Learning Visual Feedback Control for Dynamic Cloth Folding (IROS 2022)

The above gif has been slowed down to highlight the cloth dynamics, full speed videos can be found at https://sites.google.com/view/dynamic-cloth-folding/home

Introduction

This repository contains code and instructions on how to run the simulation training presented in our paper Learning Visual Feedback Control for Dynamic Cloth Folding published at 2022 IEEE/RSJ International Conference on Intelligent Robots and Systems (IROS 2022).

The setup has been tested on Ubuntu 22.04.1 LTS with Asus ROG Strix G513IE_G513IE (GeForce RTX 3050 Ti Mobile, Driver Version: 510.85.02, CUDA Version: 11.6).

Please contact the authors for instructions on how to run trained policies in the real world (our real-world setup included the Franka Emika Panda and Intel Realsense D435, but other robots and sensors can also be used).

Installation

Run conda create -n dynamic-cloth-folding python=3.8.13 && conda activate dynamic-cloth-folding to create and activate a new python environment (conda is not a strict requirement)
Run git clone [email protected]:hietalajulius/dynamic-cloth-folding.git --recursive to clone the repository and necessary submodules
Install MuJoCo using these instructions (i.e. extract the downloaded mujoco210 directory into ~/.mujoco/mujoco210)
Run cd dynamic-cloth-folding && ./install-dependencies.sh to install all required dependencies (assumes CUDA 11.6 and a compatible Nvidia GPU)

Training a model

The gif shows the RL simulation environment.
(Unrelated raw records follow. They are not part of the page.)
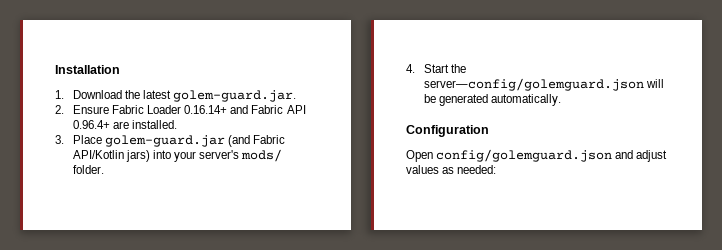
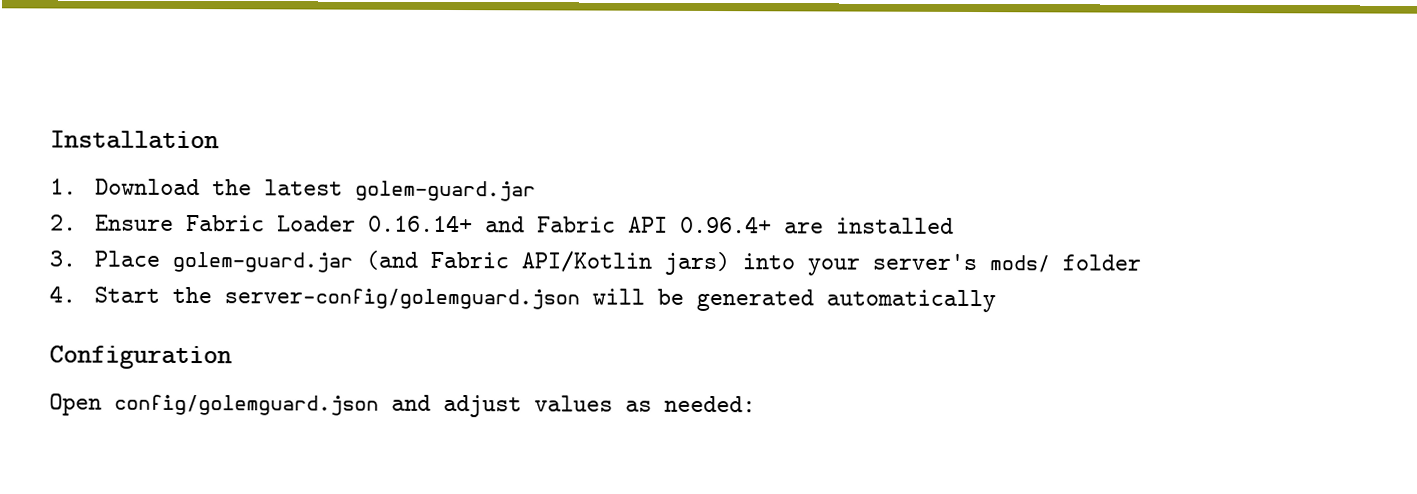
- 1. Download the latest golem-guard.jar.
+ 1. Download the latest golem-guard.jar
- 2. Ensure Fabric Loader 0.16.14+ and Fabric API 0.96.4+ are installed.
+ 2. Ensure Fabric Loader 0.16.14+ and Fabric API 0.96.4+ are installed
- 3. Place golem-guard.jar (and Fabric API/Kotlin jars) into your server's mods/ folder.
+ 3. Place golem-guard.jar (and Fabric API/Kotlin jars) into your server's mods/ folder
- 4. Start the server—config/golemguard.json will be generated automatically.
+ 4. Start the server—config/golemguard.json will be generated automatically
It is implemented using MuJoCo and OpenAI Gym

Run source env.sh before each training to set proper environment variables
Run python train.py <--kwarg value> for a full training

Each training run will create a new directory in the trainings directory that contains

The current neural network weights
The settings used for the run
The git commit hashes of the submodules
The compiled MuJoCo models used during training
The evaluation policy and images captured during evaluation for each epoch

Training progress and metrics can be visualized using tensorboard by running tensorboard --logdir tblogs in the root of the repository and opening http://localhost:6006/ in your browser.

Settings

The different settings are passed to the training script as keyword arguments. The available settings are:

General

Kwarg	Type	Default value	Description
`--title`	String	`default`	Give a title to the training run, used in filenames when saving progress.
`--run`	Int	`0`	Run number, used to generate random seeds. Useful when running multiple experiments with the same setup.
`--num-processes`	Int	`1`	How many python multiprocesses/parallel RL environments to use when collecting experience for the training.

Environment

The environment consists of a Franka Emika Panda robot (agent) and a cloth model lying on a flat surface. Visual feedback is captured using a camera whose settings are tuned to approximately match the Realsense D435 camera.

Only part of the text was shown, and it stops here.